**DATA SUPPLIED**
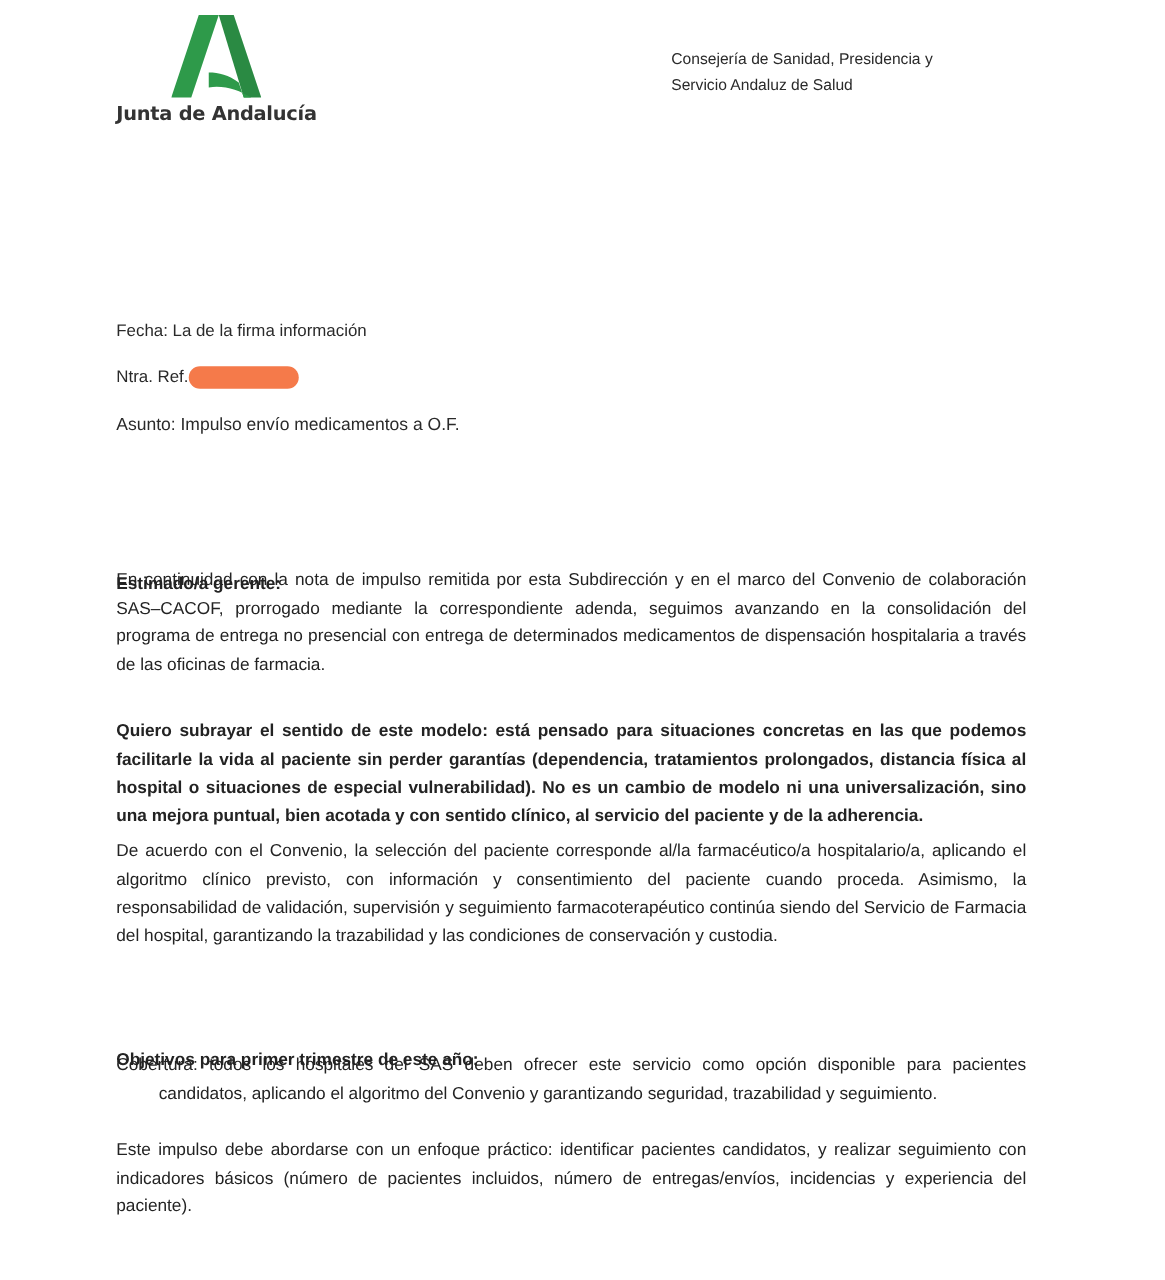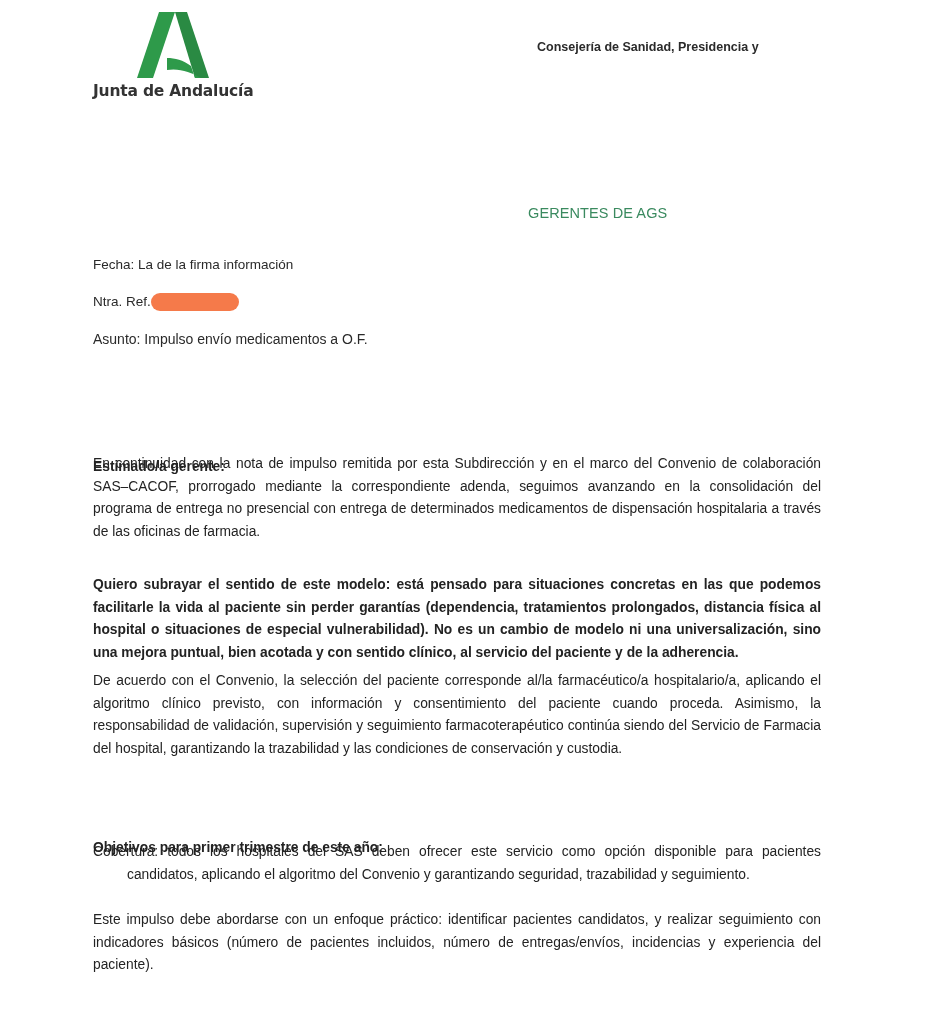"Consejería de Sanidad, Presidencia y" .org .bold { font-weight: bold -> normal }
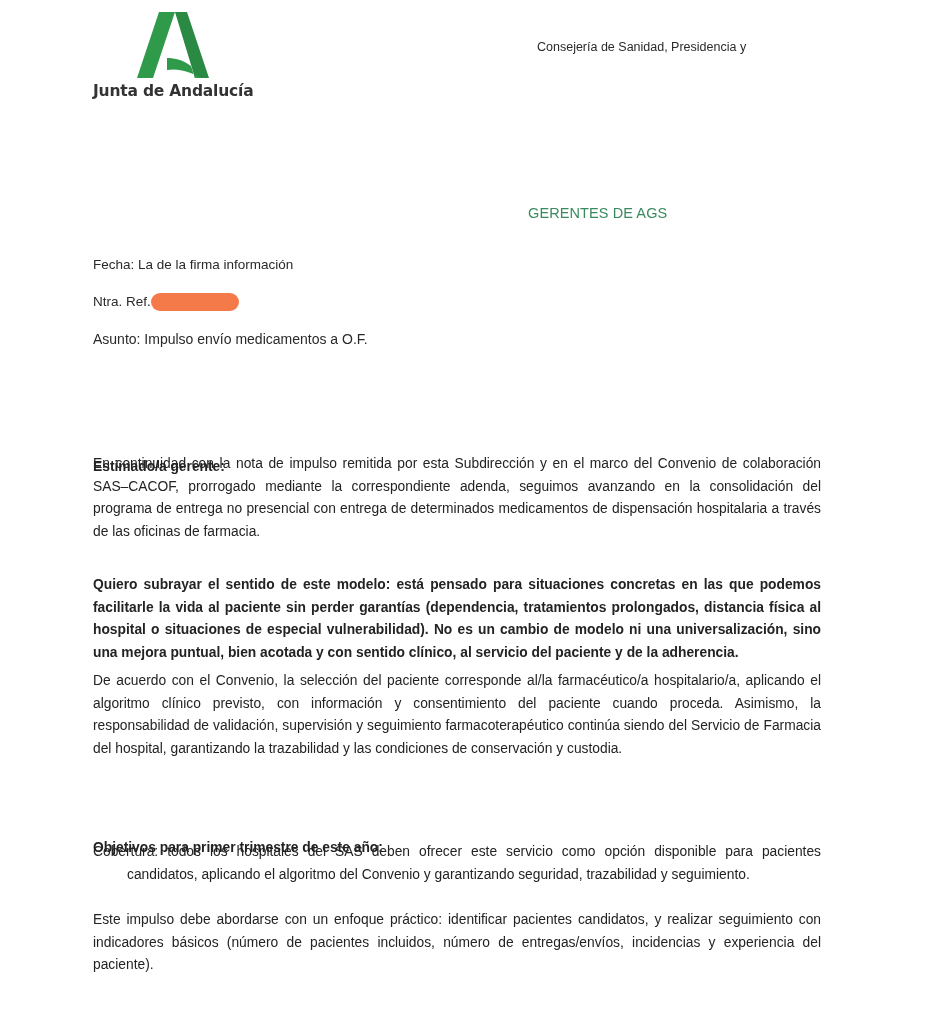"Servicio Andaluz de Salud" div { html: none -> <div>Servicio Andaluz de Salud</div> }
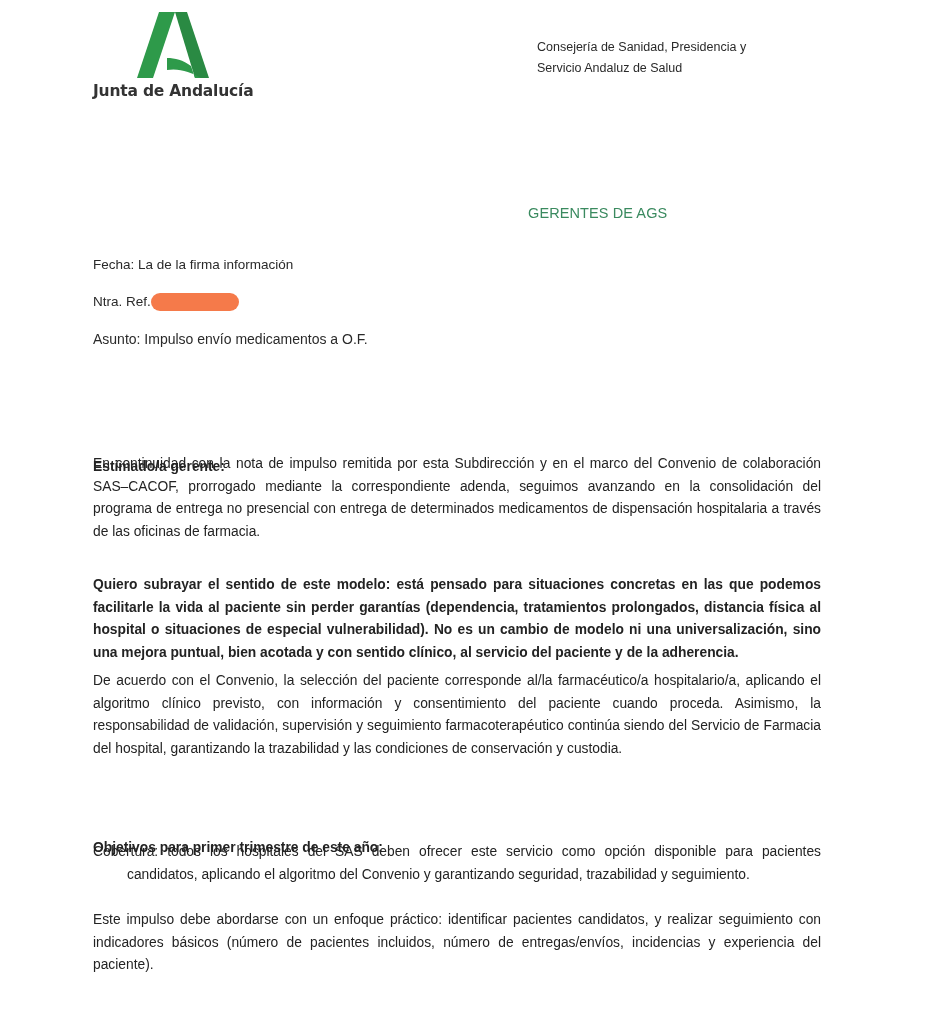"GERENTES DE AGS" div { html: <div>GERENTES DE AGS</div> -> none }
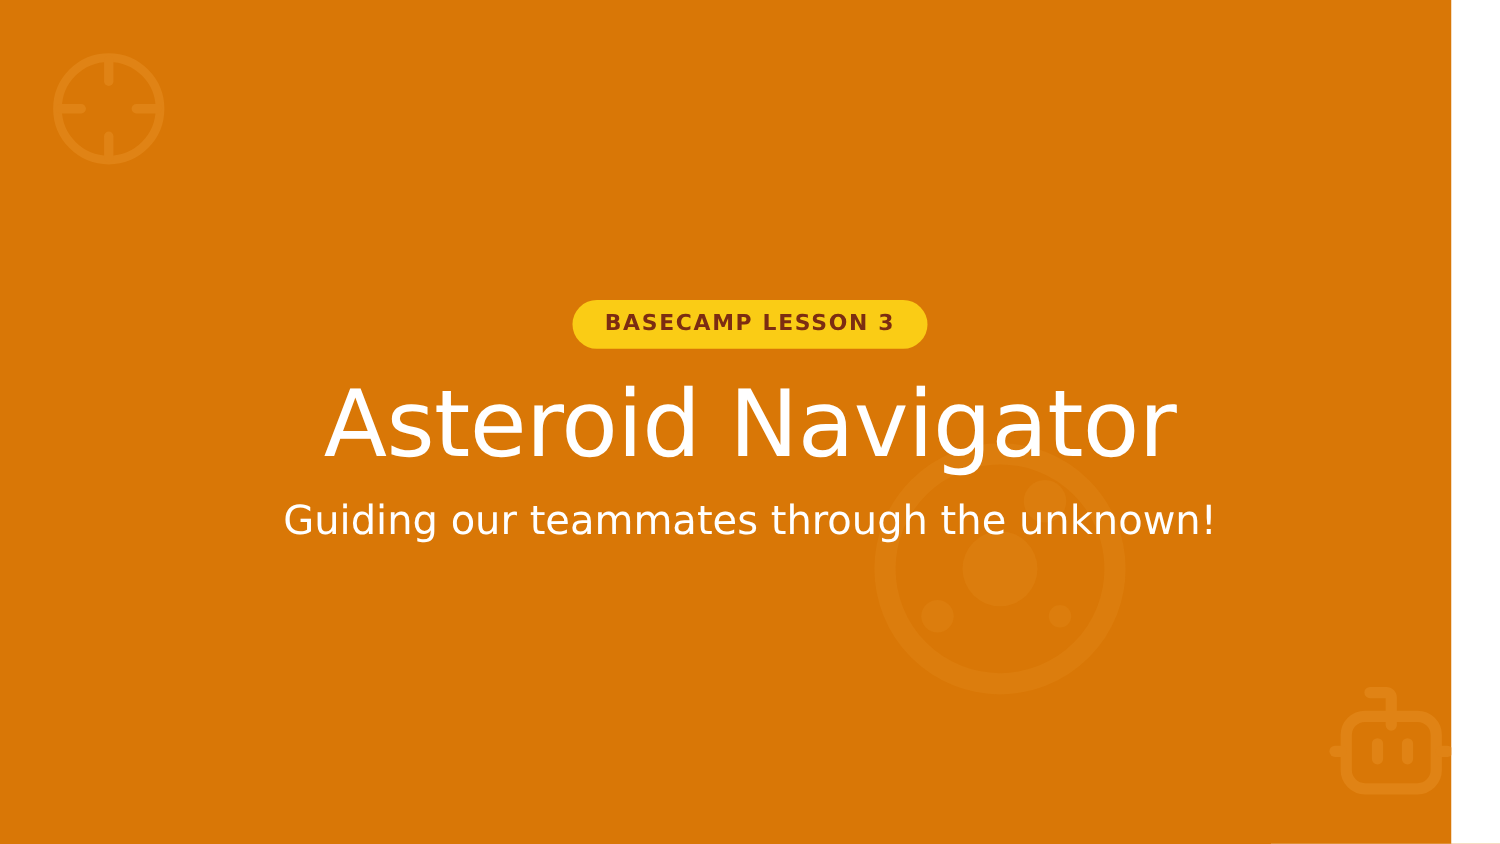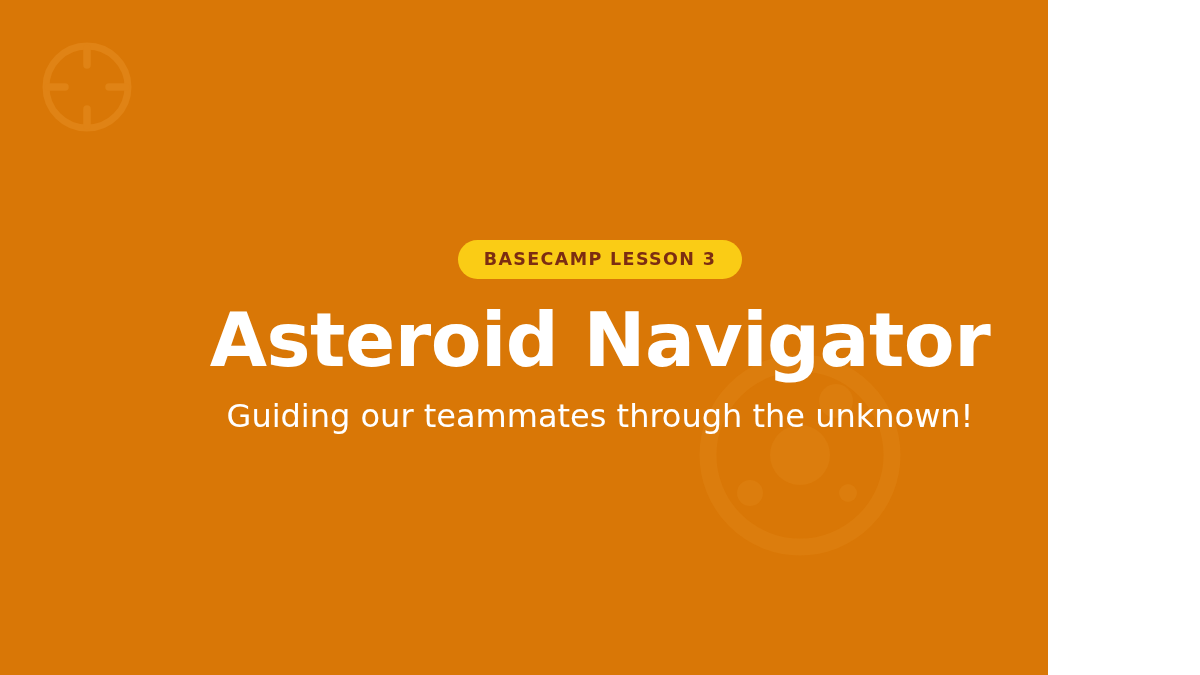"BASECAMP LESSON 3" #slide { width: 1048px -> 1161px }
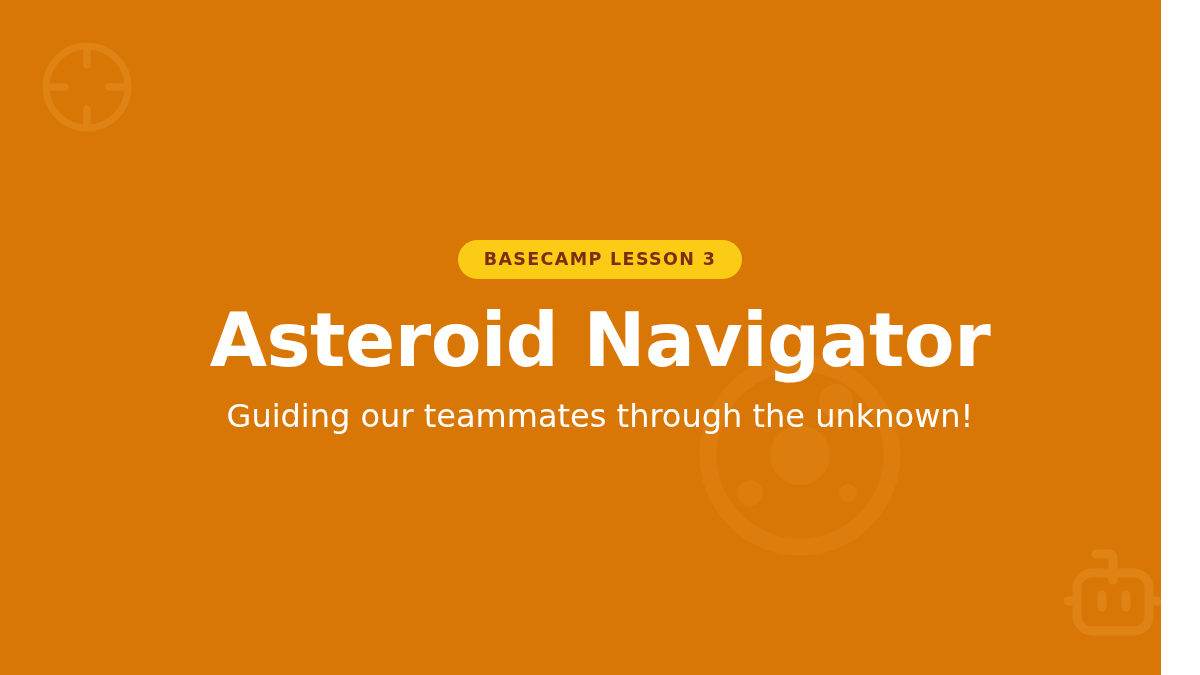"Asteroid Navigator" #slide-title { font-weight: bold -> normal }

**REQUIREMENT**
What's needed is every record restated exactly, pictures excluded.

**ANSWER BOX**
"Consejería de Sanidad, Presidencia y" .org .bold { font-weight: bold -> normal }
"Servicio Andaluz de Salud" div { html: none -> <div>Servicio Andaluz de Salud</div> }
"GERENTES DE AGS" div { html: <div>GERENTES DE AGS</div> -> none }
"BASECAMP LESSON 3" #slide { width: 1048px -> 1161px }
"Asteroid Navigator" #slide-title { font-weight: bold -> normal }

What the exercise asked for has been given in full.